# WPSR Query Using PySpark

The following query will use the PySparkSQL engine to read and perform a
query on Reporters contained within the file.


In [1]:
import os
import sys
import time

from os.path import expanduser

import findspark
findspark.init()

from pyspark import SparkConf, SparkContext

from pyspark.sql import SparkSession, SQLContext
from pyspark.sql import functions as f

In [2]:
# Simple function to get file size
def getSize(filename):
    st = os.stat(filename)
    return st.st_size


# File location and size variables
# Adjust the path as needed
home_dir = expanduser("~")
parquet_file = os.path.join(home_dir, 'Dev/Data/wspr/wsprspots-2020-02.parquet')
file_size = getSize(parquet_file)


# Setup the Spark Cluster Config Variables
conf = SparkConf().setAppName("Radio Data Science - WSPR Read Tests").setMaster("local[*]")


# Instantiate the Spark Session
spark = SparkSession \
    .builder \
    .appName("Radio Data Science - Parquet Test") \
    .config(conf=conf) \
    .getOrCreate()


# Print some basic headers and process the file
print(f'\n* Reading file ..: {os.path.basename(parquet_file)}')
print(f'* File Size .....: {file_size:,} bytes compressed')
start = time.time()
df = spark.read.load(parquet_file, format="parquet")
end = time.time()
print(f"* Read Time .....: {round((end-start), 5)} sec")


# This is a second trip through the file to get a total count
print(f'\n* Counting Records')
start = time.time()
print(f'* Record Count ..: {df.count():,}')
end = time.time()
print(f"* Count Time ....: {round((end-start), 5)} sec")

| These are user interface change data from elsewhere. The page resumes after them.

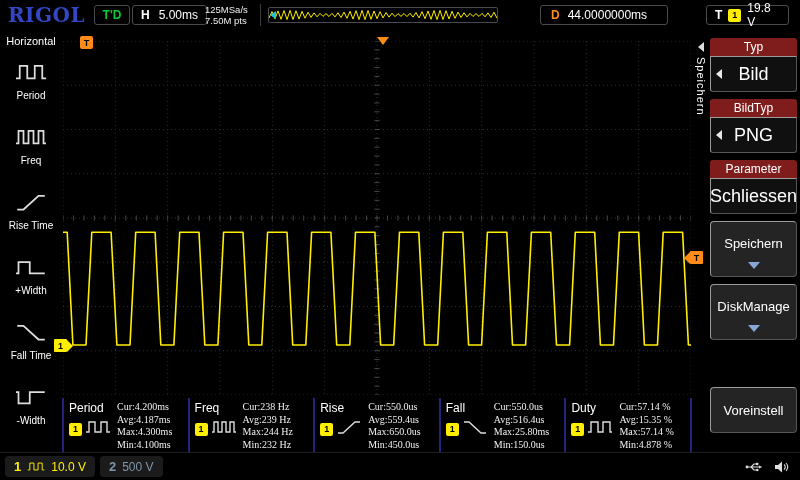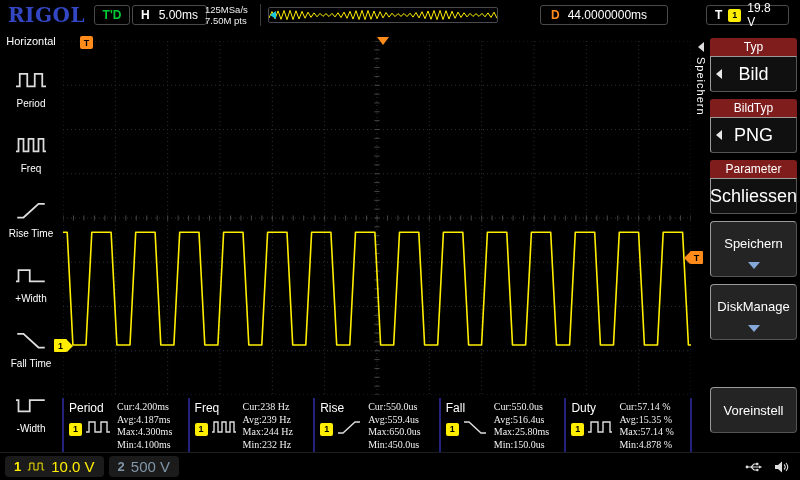--- a/index.html
+++ b/index.html
@@ -20,21 +20,21 @@
   .tb-div{position:absolute;left:260px;top:4px;width:1px;height:22px;background:#3a3a3a}
   .preview{position:absolute;left:268px;top:7px;width:230px;height:16px;border:1px solid #4a4a4a;border-radius:2px;overflow:hidden;background:#000}
   .pv-cursor{position:absolute;left:1px;top:3px;width:0;height:0;border-top:4px solid transparent;border-bottom:4px solid transparent;border-right:6px solid var(--cyan)}
   .dbox{position:absolute;left:540px;top:5px;height:20px;min-width:128px;border:1px solid #4a4a4a;border-radius:3px;display:flex;align-items:center;gap:8px;padding:0 10px;font-size:12px}
   .dbox .dl{color:var(--orange);font-weight:bold}
   .tbox{position:absolute;left:706px;top:5px;height:20px;border:1px solid #4a4a4a;border-radius:3px;display:flex;align-items:center;gap:6px;padding:0 8px;font-size:12px}
   .badge1{display:inline-flex;align-items:center;justify-content:center;width:13px;height:13px;border-radius:2px;background:var(--ch1);color:#000;font-size:9px;font-weight:bold;flex:0 0 auto}
 
   
   .sidebar{position:absolute;left:0;top:30px;width:62px;bottom:28px;display:flex;flex-direction:column;align-items:center;padding-top:5px;background:#000}
-  .sb-title{font-size:11px;color:#fff;margin-bottom:10px}
+  .sb-title{font-size:11px;color:#fff;margin-bottom:2px}
   .sb-item{width:58px;height:65px;display:flex;flex-direction:column;align-items:center;justify-content:center;gap:4px;cursor:pointer;color:#ddd}
   .sb-label{font-size:10px;color:#fff;text-align:center;line-height:11px}
 
   
   .main{position:absolute;left:62px;top:30px;width:630px;height:368px;background:#000}
   #scope-svg{position:absolute;left:1px;top:11px}
   .trig-corner{position:absolute;left:18px;top:6px;width:13px;height:13px;background:var(--orange);color:#000;font-size:9px;font-weight:bold;display:flex;align-items:center;justify-content:center;border-radius:2px;z-index:4}
   .trig-pos{position:absolute;left:315px;top:7px;width:0;height:0;border-left:6px solid transparent;border-right:6px solid transparent;border-top:8px solid var(--orange);z-index:4}
   .trig-level{position:absolute;left:622px;top:221px;display:flex;align-items:center;z-index:4}
   .tl-tri{width:0;height:0;border-top:6px solid transparent;border-bottom:6px solid transparent;border-right:6px solid var(--orange)}
@@ -61,21 +61,21 @@
   .mpanel{flex:1;border-left:2px solid #23237e;padding:3px 2px 2px 5px;display:flex;gap:2px;overflow:hidden}
   .mp-left{width:46px;display:flex;flex-direction:column;gap:4px;color:#ddd}
   .mp-name{font-size:12px;color:#fff}
   .mp-src{display:flex;align-items:center;gap:3px}
   .mp-vals{flex:1;font-size:10px;line-height:12.5px;color:#f2f2f2;font-family:Liberation Serif, serif;white-space:nowrap}
 
   
   .statusbar{position:absolute;left:0;bottom:0;width:800px;height:28px;background:#000;border-top:1px solid #1e1e1e;display:flex;align-items:center}
   .chip{height:21px;border-radius:4px;background:#1b1b1b;display:flex;align-items:center;gap:6px;padding:0 9px;margin-left:5px;cursor:pointer}
   .chip .chnum{font-weight:bold;font-size:13px}
-  .chip .chscale{font-size:15px}
+  .chip .chscale{font-size:12px}
   .chip.ch1{color:var(--ch1)}
   .chip.ch2{color:var(--ch2)}
   .sb-spacer{flex:1}
   .bicon{margin-right:11px;color:#ddd;display:flex;align-items:center}
 </style>
 </head>
 <body>
 
 <div id="screen">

# This is a group by aggregate for the top 20 by count
print(f'\n* Running Group by Count Query and return the dataframe')
start = time.time()
df2 = df.groupBy('Reporter').count().orderBy('count', ascending=False).show(20)
end = time.time()
print(f"* Query Time ....: {round((end-start), 5)} sec\n")

# Shutdown the PySpark engine.
spark.stop()



* Reading file ..: wsprspots-2020-02.parquet
* File Size .....: 490,259,730 bytes compressed
* Read Time .....: 1.51541 sec

* Counting Records
* Record Count ..: 47,310,649
* Count Time ....: 0.89148 sec

* Running Group by Count Query and return the dataframe
+--------+------+
|Reporter| count|
+--------+------+
|   DK6UG|838081|
|  OE9GHV|690104|
|  EA8BFK|648670|
|   KD2OM|589003|
|KA7OEI-1|576788|
|   K4RCG|571445|
|     KPH|551690|
|    K9AN|480759|
|   DF5FH|480352|
|   DJ9PC|474211|
|  HB9TMC|472900|
|    ND7M|461383|
|  IW2NKE|455781|
|    WO7I|437582|
|   ON5KQ|427628|
|  N6GN/K|361590|
|  WA2ZKD|328003|
|  KJ6MKI|318174|
|   LX1DQ|309909|
|   W2GNN|308290|
+--------+------+
only showing top 20 rows

* Query Time ....: 4.89078 sec